With all the press about how bad things are, it's comforting to know that we still have a human need to help, to make things better.
A lot of awfully nice people out there want to do really nice things for people. If there is a perceived need, there is almost always someone who wants to fill it, and most of them feel that starting a nonprofit is the way to do that.
Doing those nice things effectively is not so clearly defined.
One of the first obstacles that greets many people is understanding what it takes to legally become a tax-advantaged nonprofit.
One of the core principles is that any non-profit must operate for the "public" good. The problem is that the term "public" doesn't just mean "for someone's benefit other than the founder(s)."
Benefitting just one person or a few families isn't what the term implies. When used in the strictest legal sense, it means to benefit a class of beneficiaries. For instance, the class could be low-income children or victims of domestic violence. The class can be geographically localized, such as low-income children in a specific city, but the mission has to be inclusive enough to have a wide-ranging impact within that geographic border.
Case in point.

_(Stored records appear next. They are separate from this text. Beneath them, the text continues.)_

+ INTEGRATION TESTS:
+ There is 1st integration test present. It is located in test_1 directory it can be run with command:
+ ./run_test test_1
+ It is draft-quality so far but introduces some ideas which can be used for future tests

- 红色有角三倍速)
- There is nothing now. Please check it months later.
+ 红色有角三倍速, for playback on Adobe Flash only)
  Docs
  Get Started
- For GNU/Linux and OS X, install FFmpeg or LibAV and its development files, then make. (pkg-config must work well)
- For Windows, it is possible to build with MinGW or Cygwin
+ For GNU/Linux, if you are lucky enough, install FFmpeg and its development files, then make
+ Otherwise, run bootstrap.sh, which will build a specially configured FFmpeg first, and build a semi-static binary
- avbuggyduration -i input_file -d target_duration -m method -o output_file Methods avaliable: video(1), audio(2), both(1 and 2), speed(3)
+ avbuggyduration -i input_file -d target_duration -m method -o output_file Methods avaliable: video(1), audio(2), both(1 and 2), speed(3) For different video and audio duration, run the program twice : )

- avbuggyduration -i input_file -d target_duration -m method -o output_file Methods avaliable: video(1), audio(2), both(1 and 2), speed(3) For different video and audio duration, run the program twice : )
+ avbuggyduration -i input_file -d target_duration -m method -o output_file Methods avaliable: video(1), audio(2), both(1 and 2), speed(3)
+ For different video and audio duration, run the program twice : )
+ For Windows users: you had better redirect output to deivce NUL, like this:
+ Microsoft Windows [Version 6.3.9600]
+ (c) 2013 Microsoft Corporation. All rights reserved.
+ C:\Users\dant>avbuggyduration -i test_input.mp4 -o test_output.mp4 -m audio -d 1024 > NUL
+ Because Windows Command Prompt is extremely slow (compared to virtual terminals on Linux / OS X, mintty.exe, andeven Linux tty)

One person sees a young person who needs assistance in paying for college, and wants to start a charity to benefit that one person. That's not "public". It's targeted to that one specific beneficiary. Although the mission is purely philanthropic, it would not qualify to receive tax-exempt status.

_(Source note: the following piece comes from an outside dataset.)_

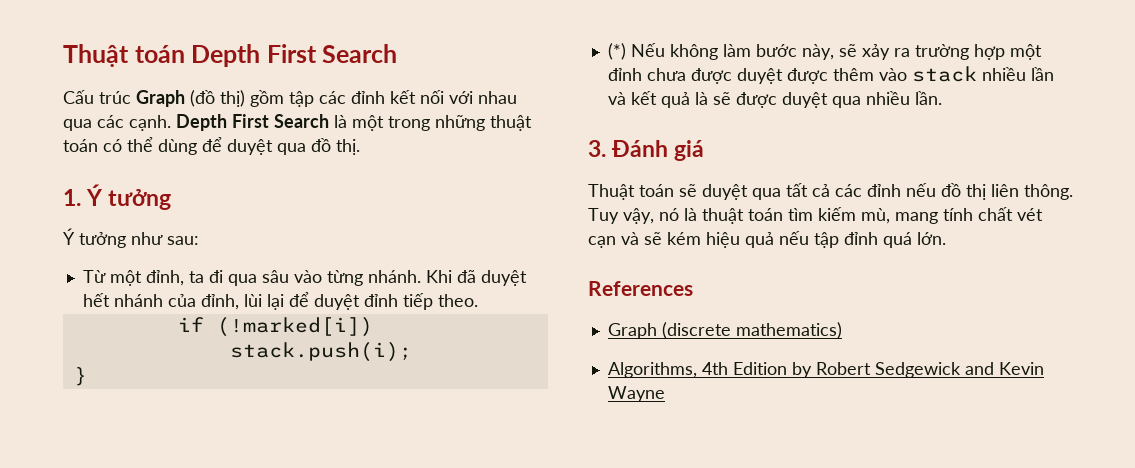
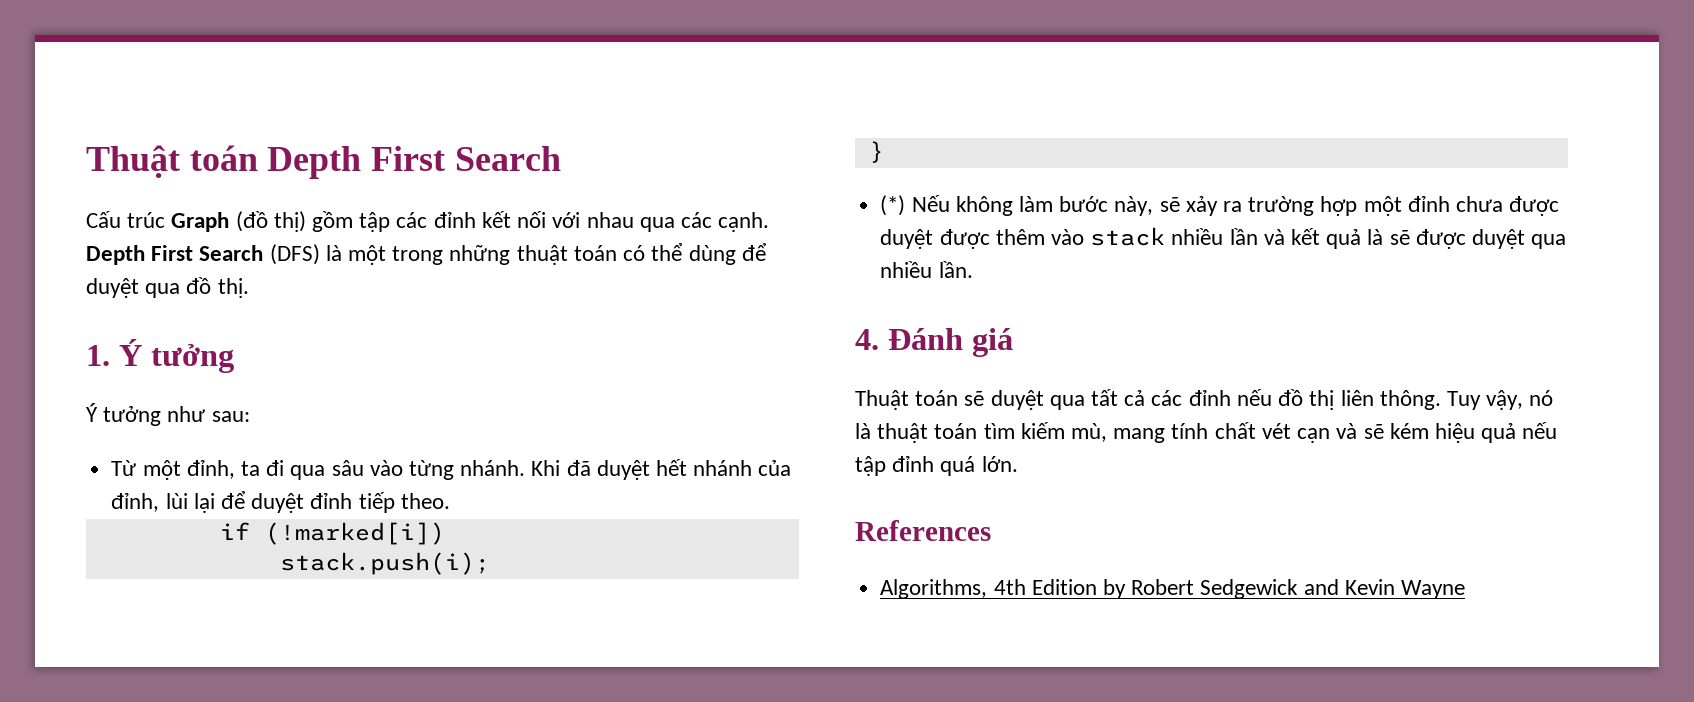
- Depth First Search là một trong những thuật toán có thể dùng để duyệt qua đồ thị.
+ Depth First Search (DFS) là một trong những thuật toán có thể dùng để duyệt qua đồ thị.
- 3. Đánh giá
+ 4. Đánh giá
- Graph (discrete mathematics)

Another person sees that low-income children in general have a hard time finding money for college. The proposed charity is meant to acquire funds to help children in that area immediately, and any subsequent qualifying children going forward in time. Although these children may live within a specific area, such as a city, town or county, the mission is aimed at all of them. The potential area of impact might be a population of several thousand.
The latter is defined as operating in and for the public (general) good.

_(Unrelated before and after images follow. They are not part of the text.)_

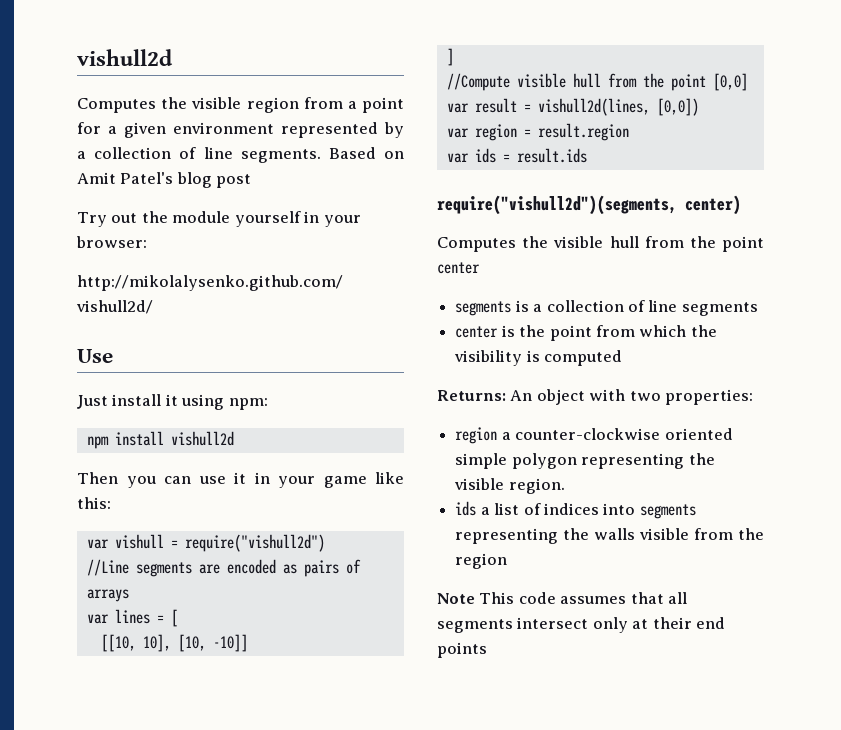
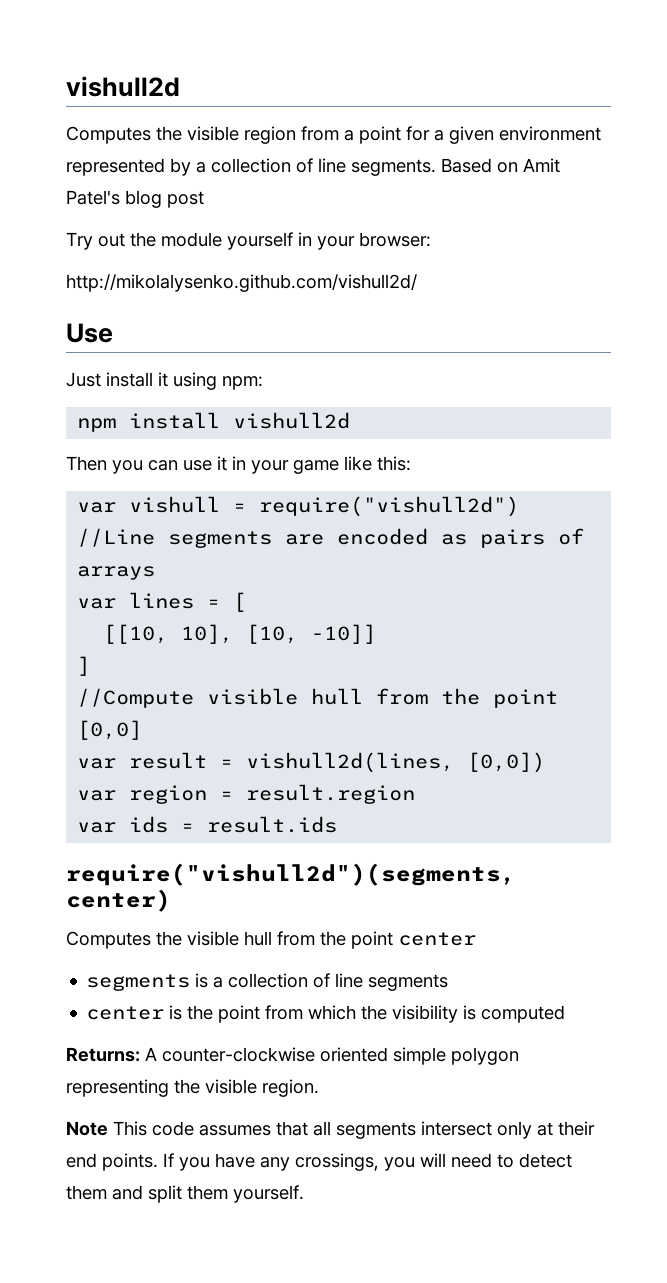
- Returns: An object with two properties:
- region a counter-clockwise oriented simple polygon representing the visible region.
+ Returns: A counter-clockwise oriented simple polygon representing the visible region.
- ids a list of indices into segments representing the walls visible from the region
- Note This code assumes that all segments intersect only at their end points
+ Note This code assumes that all segments intersect only at their end points. If you have any crossings, you will need to detect them and split them yourself.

Another example of a non-qualifying charity would be one that exists to benefit the founders in some way. One of the most common requests I get is for people who want to generate personal income by starting a charity.
It doesn't work that way. Once you start a charity, any funds collected belong to the public.
For instance, a person owns some undeveloped property and needs to derive income from it.
The person decides to start a charity and rent the land to urban farmers. Although on the face of it the charity could claim that it was promoting healthy nutrition, the underlying principle is to generate income for the founder. If the rental income is principally used to pay a salary to the property owner, it is not being operated "for the public good" in the sense that the law intends.
One of the thinnest lines any charity has to walk is the one involving use of funds. Funds have to be used primarily to advance the purpose for which they were collected. An awful lot of the legislation generated around charitable giving is to assure that the "public" derives the maximum benefit from the collected funds. Some states have even proposed legislation requiring charities to spend at least 60-80% of the funds for direct program costs, not administrative funding.
While that doesn't preclude a founder taking a salary from the charity, the salary has to be for the advancement of the mission, not to provide a job for the charity's key personnel.
You can't "sell" a charity or its assets in the way you do personal or traditional business property, i.e. for personal profit. All proceeds have to be used for the "public" good, such as by donating the assets or the proceeds of any sale of them to another charity.
These are just a few of the things that potential nonprofit founders have asked me when contemplating starting a charity of their own.